### WHAT THE TASK REQUIRES
Below is some data. Retype exactly the lines starting at the one with "is to inform" and ending at the one with "text: write ->".

### SUPPLIED DATA
☆ ☆ ☆ ☆ ☆

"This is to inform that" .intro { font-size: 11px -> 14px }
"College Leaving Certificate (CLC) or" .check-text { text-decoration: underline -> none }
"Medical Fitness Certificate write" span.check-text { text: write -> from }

☆ ☆ ☆ ☆ ☆

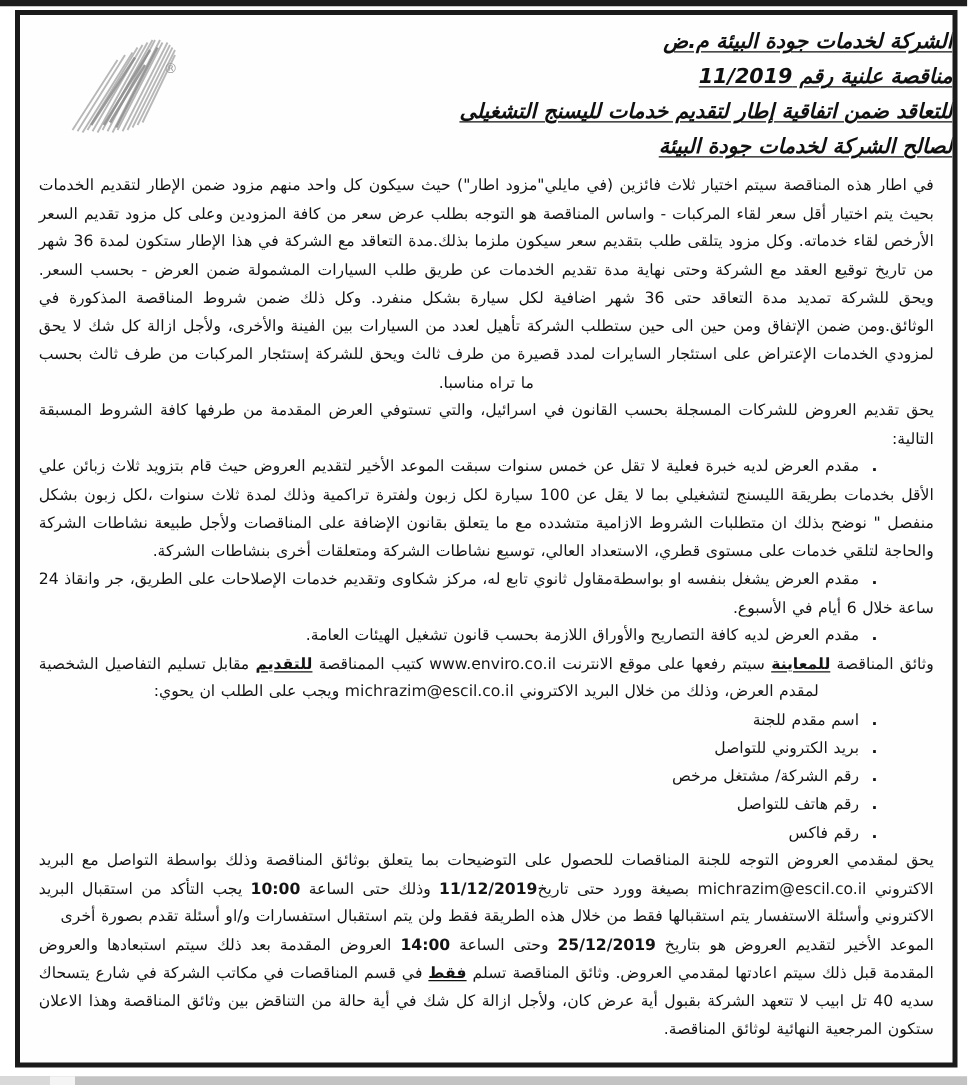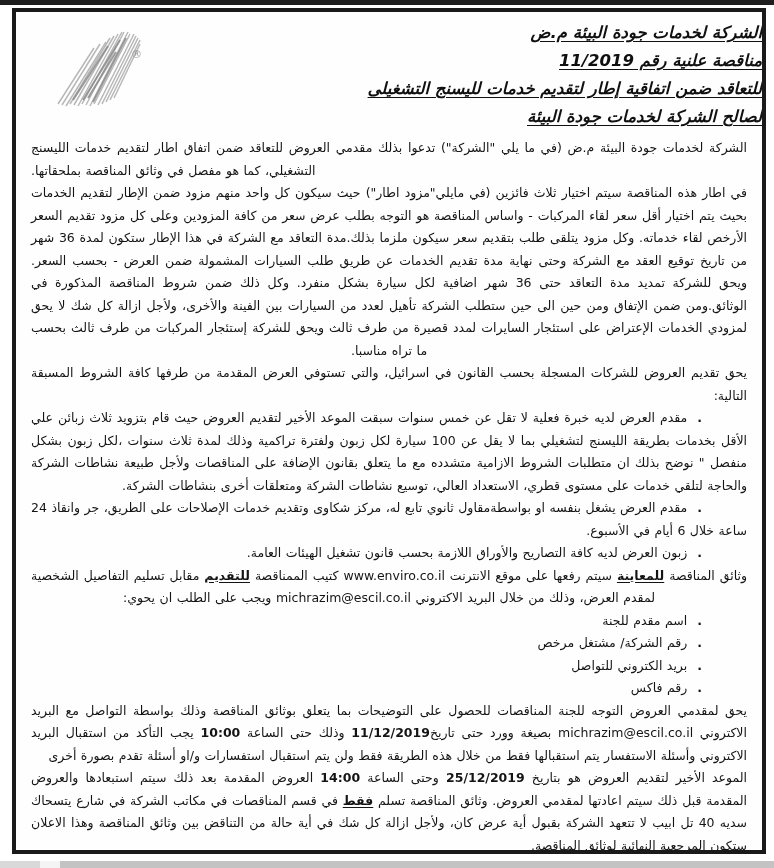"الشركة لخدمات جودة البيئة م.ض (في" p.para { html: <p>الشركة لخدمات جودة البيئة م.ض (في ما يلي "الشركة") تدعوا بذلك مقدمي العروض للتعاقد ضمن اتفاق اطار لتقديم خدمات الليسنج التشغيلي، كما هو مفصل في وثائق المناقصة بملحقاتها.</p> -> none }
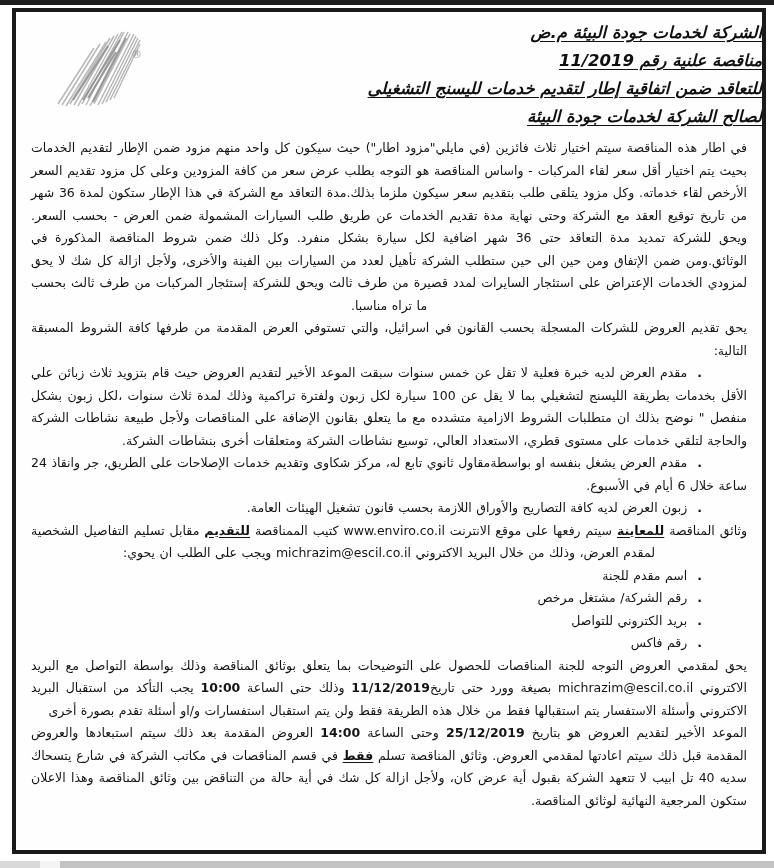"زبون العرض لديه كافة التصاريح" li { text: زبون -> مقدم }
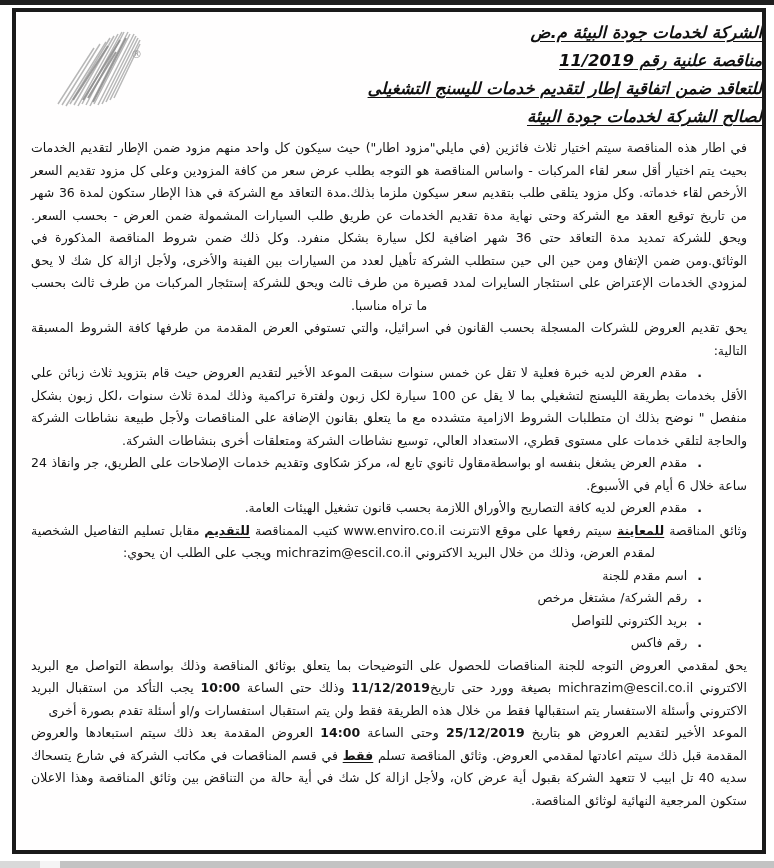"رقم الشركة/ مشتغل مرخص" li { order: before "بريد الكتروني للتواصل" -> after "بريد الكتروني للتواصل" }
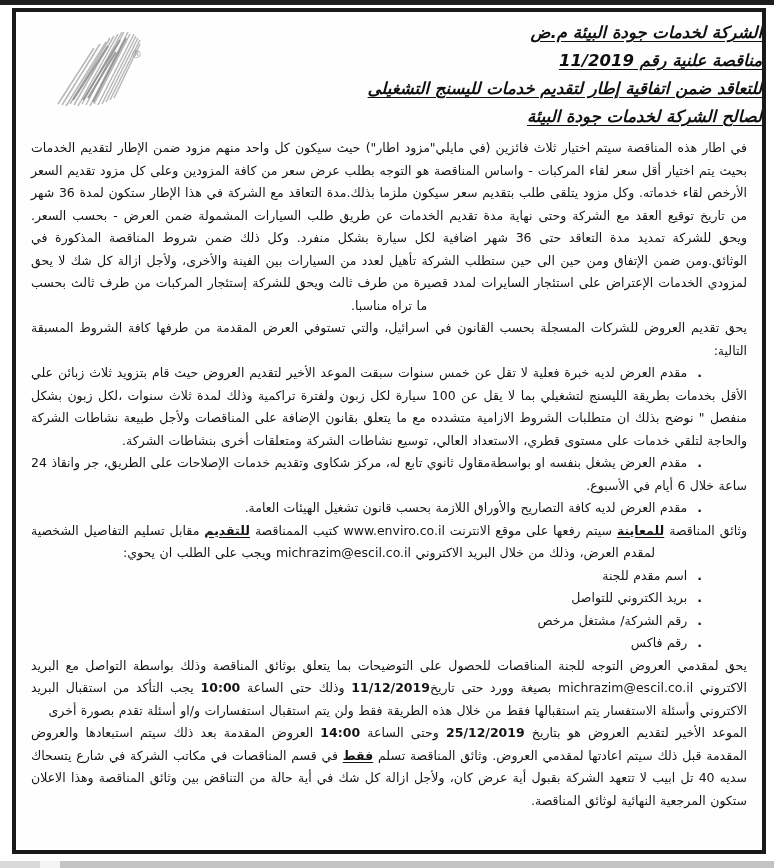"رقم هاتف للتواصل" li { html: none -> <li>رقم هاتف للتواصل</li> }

☆ ☆ ☆ ☆ ☆

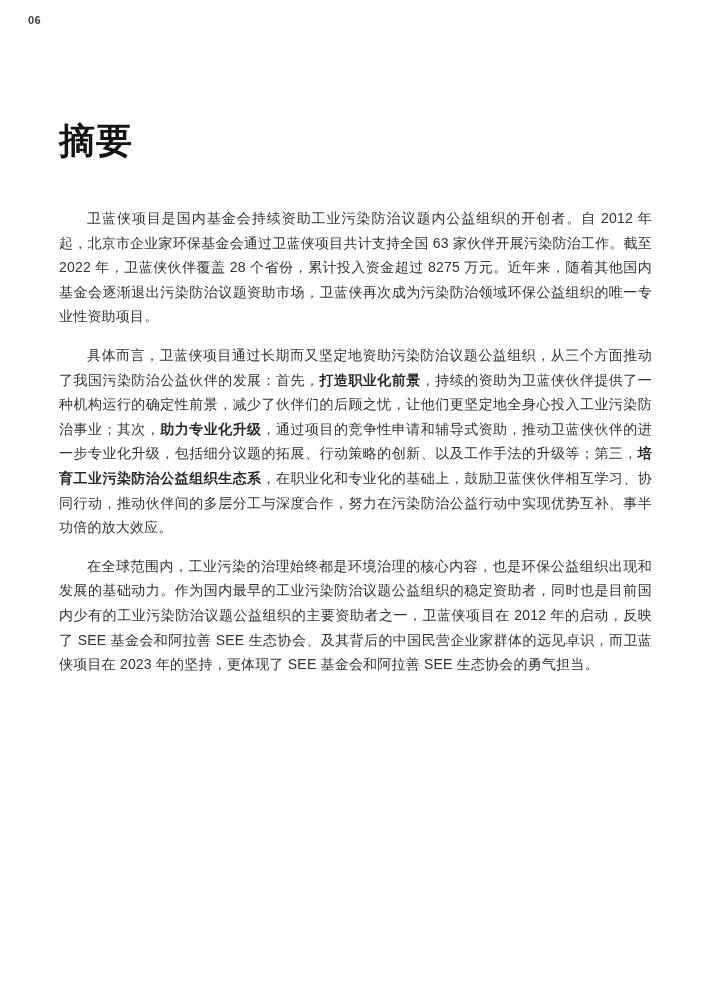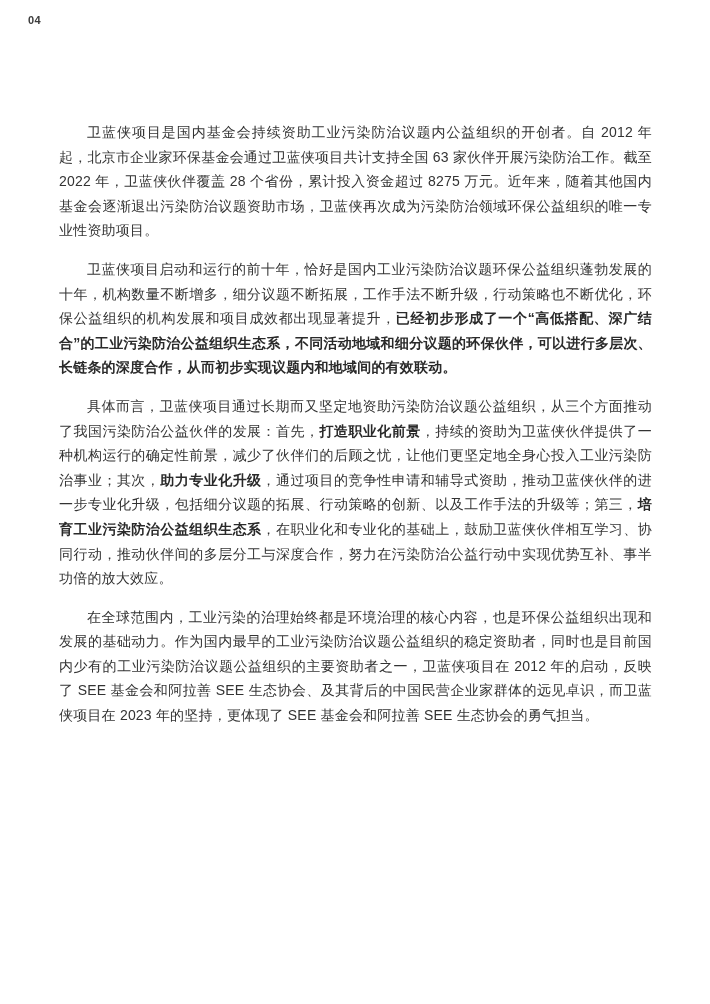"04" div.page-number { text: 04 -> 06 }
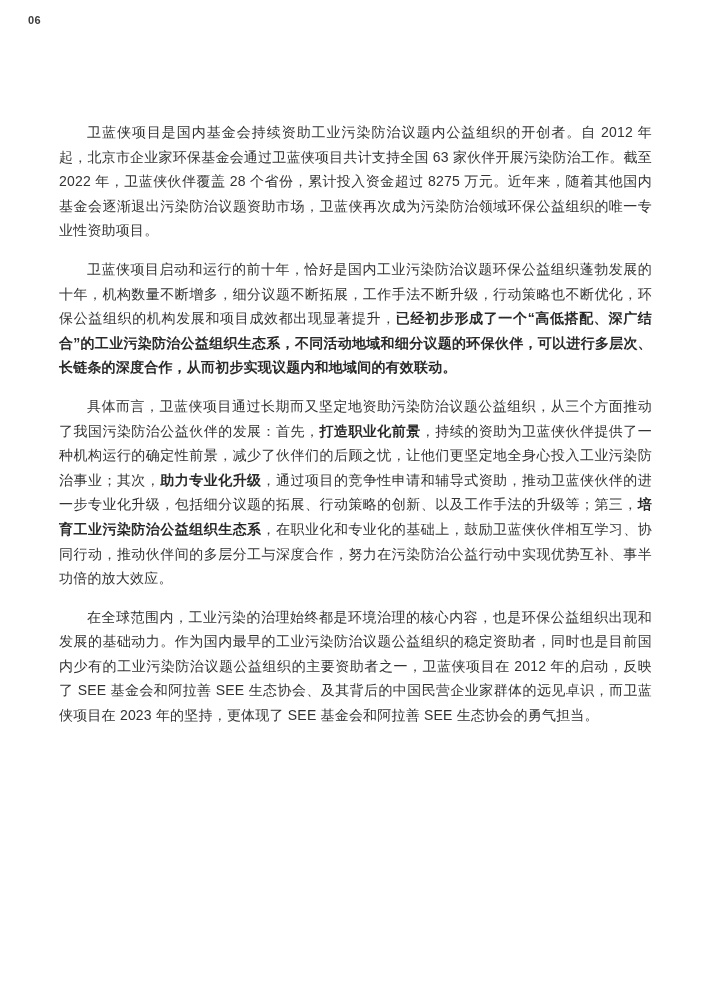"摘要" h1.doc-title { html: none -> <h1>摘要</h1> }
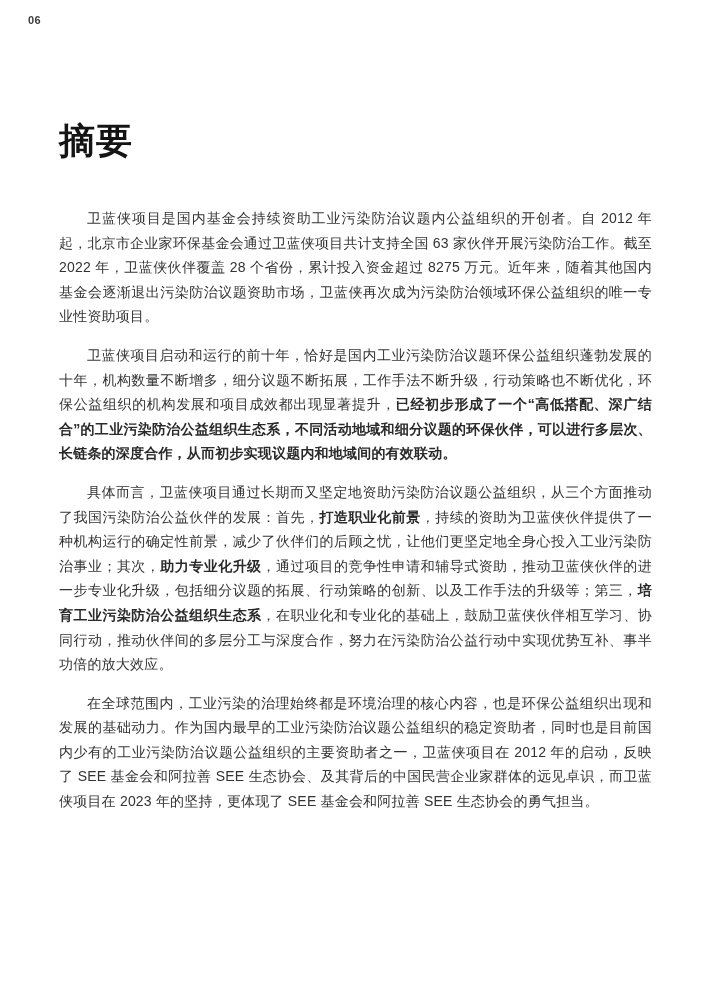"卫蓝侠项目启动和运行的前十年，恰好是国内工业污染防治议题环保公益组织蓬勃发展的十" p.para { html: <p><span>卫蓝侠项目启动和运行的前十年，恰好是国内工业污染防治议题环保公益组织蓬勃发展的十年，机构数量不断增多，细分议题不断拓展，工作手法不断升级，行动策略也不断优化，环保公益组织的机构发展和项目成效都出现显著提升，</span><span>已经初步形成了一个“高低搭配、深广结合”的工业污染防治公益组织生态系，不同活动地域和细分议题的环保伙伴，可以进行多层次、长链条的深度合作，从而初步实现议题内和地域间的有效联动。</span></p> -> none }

☆ ☆ ☆ ☆ ☆

### RESPONSE TO THE EXERCISE
"This is to inform that" .intro { font-size: 11px -> 14px }
"College Leaving Certificate (CLC) or" .check-text { text-decoration: underline -> none }
"Medical Fitness Certificate write" span.check-text { text: write -> from }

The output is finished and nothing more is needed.